| DESCRIPTION OF THE TASK |
Every line from the one with "row order: none -> RIDER ascending" through the end of the material below, both ends included, should be transcribed exactly, without pictures.

| DATA TO PROCESS |
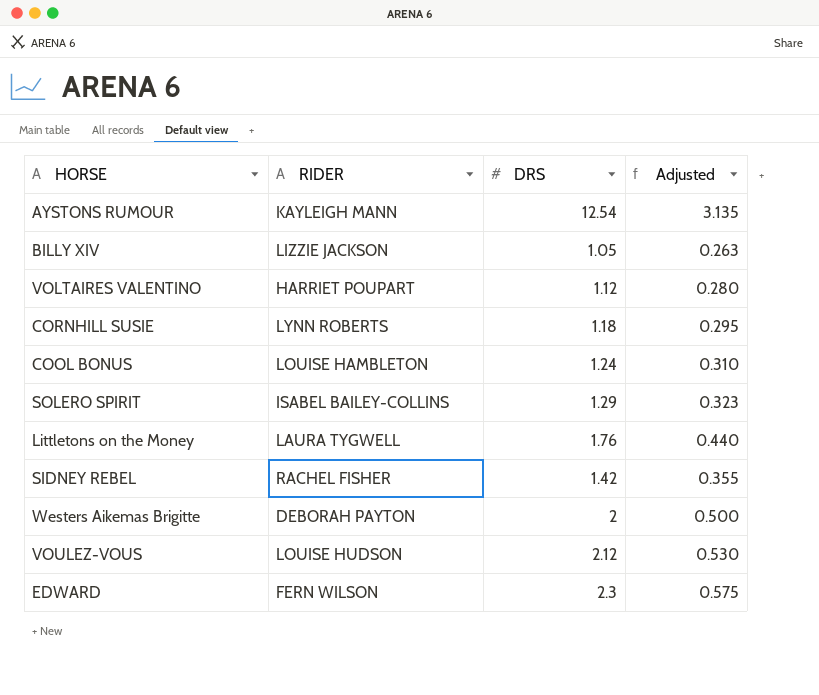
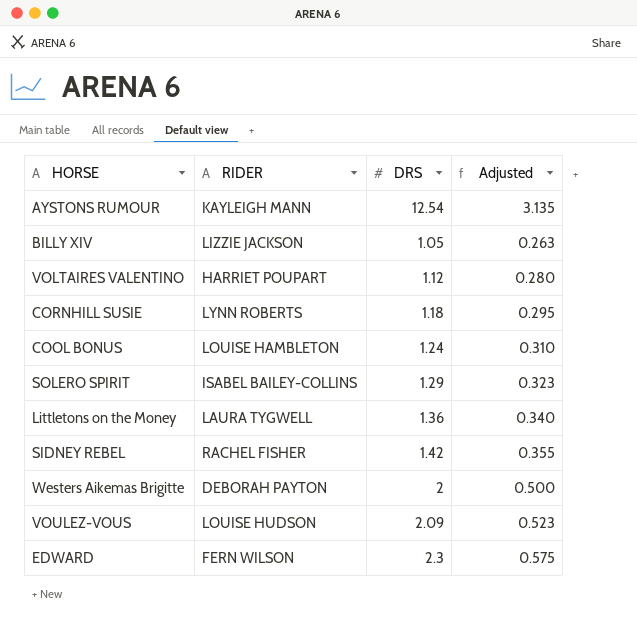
Littletons on the Money | DRS: 1.76 -> 1.36
Littletons on the Money | Adjusted: 0.440 -> 0.340
VOULEZ-VOUS | DRS: 2.12 -> 2.09
VOULEZ-VOUS | Adjusted: 0.530 -> 0.523

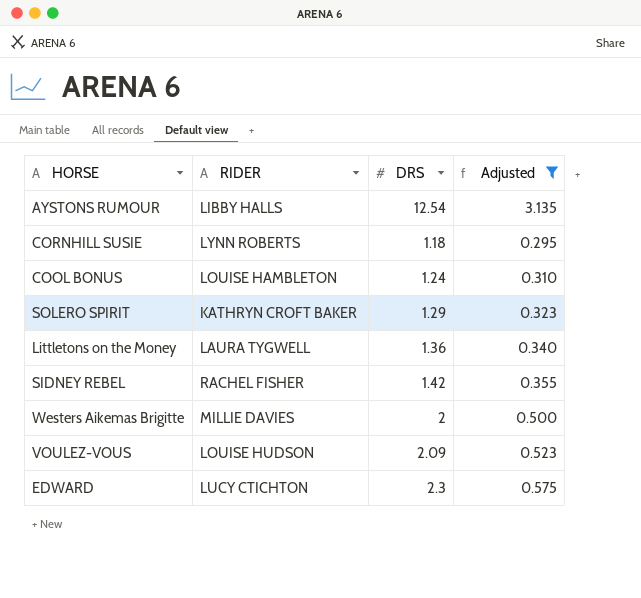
filter: none -> Adjusted >= 0.295
AYSTONS RUMOUR | RIDER: KAYLEIGH MANN -> LIBBY HALLS
SOLERO SPIRIT | RIDER: ISABEL BAILEY-COLLINS -> KATHRYN CROFT BAKER
Westers Aikemas Brigitte | RIDER: DEBORAH PAYTON -> MILLIE DAVIES
EDWARD | RIDER: FERN WILSON -> LUCY CTICHTON

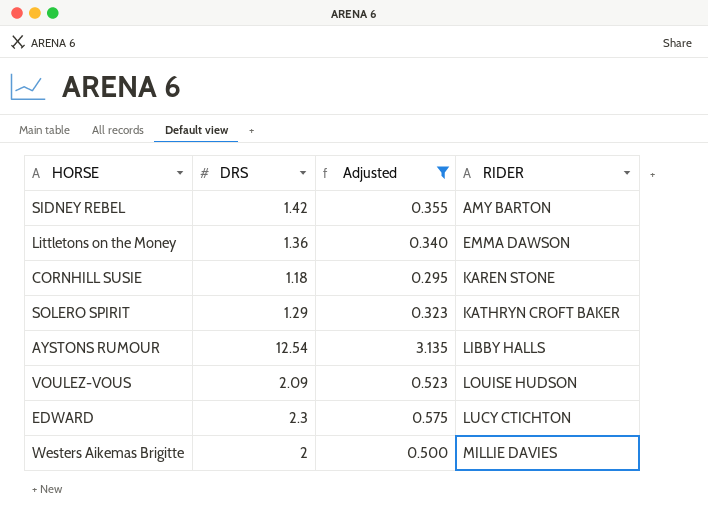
row order: none -> RIDER ascending
column RIDER | position: 2 -> 4
row COOL BONUS: LOUISE HAMBLETON | 1.24 | 0.310 -> none
SIDNEY REBEL | RIDER: RACHEL FISHER -> AMY BARTON
Littletons on the Money | RIDER: LAURA TYGWELL -> EMMA DAWSON
CORNHILL SUSIE | RIDER: LYNN ROBERTS -> KAREN STONE

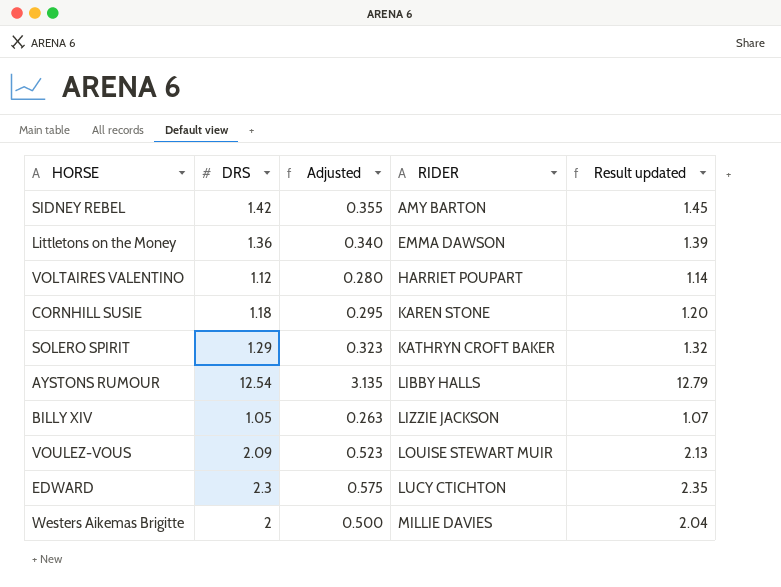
filter: Adjusted >= 0.295 -> none
column Result updated | formula: none -> [DRS] * 1.02
VOULEZ-VOUS | RIDER: LOUISE HUDSON -> LOUISE STEWART MUIR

| SOLUTION TO THE EXERCISE |
row order: none -> RIDER ascending
column RIDER | position: 2 -> 4
row COOL BONUS: LOUISE HAMBLETON | 1.24 | 0.310 -> none
SIDNEY REBEL | RIDER: RACHEL FISHER -> AMY BARTON
Littletons on the Money | RIDER: LAURA TYGWELL -> EMMA DAWSON
CORNHILL SUSIE | RIDER: LYNN ROBERTS -> KAREN STONE

filter: Adjusted >= 0.295 -> none
column Result updated | formula: none -> [DRS] * 1.02
VOULEZ-VOUS | RIDER: LOUISE HUDSON -> LOUISE STEWART MUIR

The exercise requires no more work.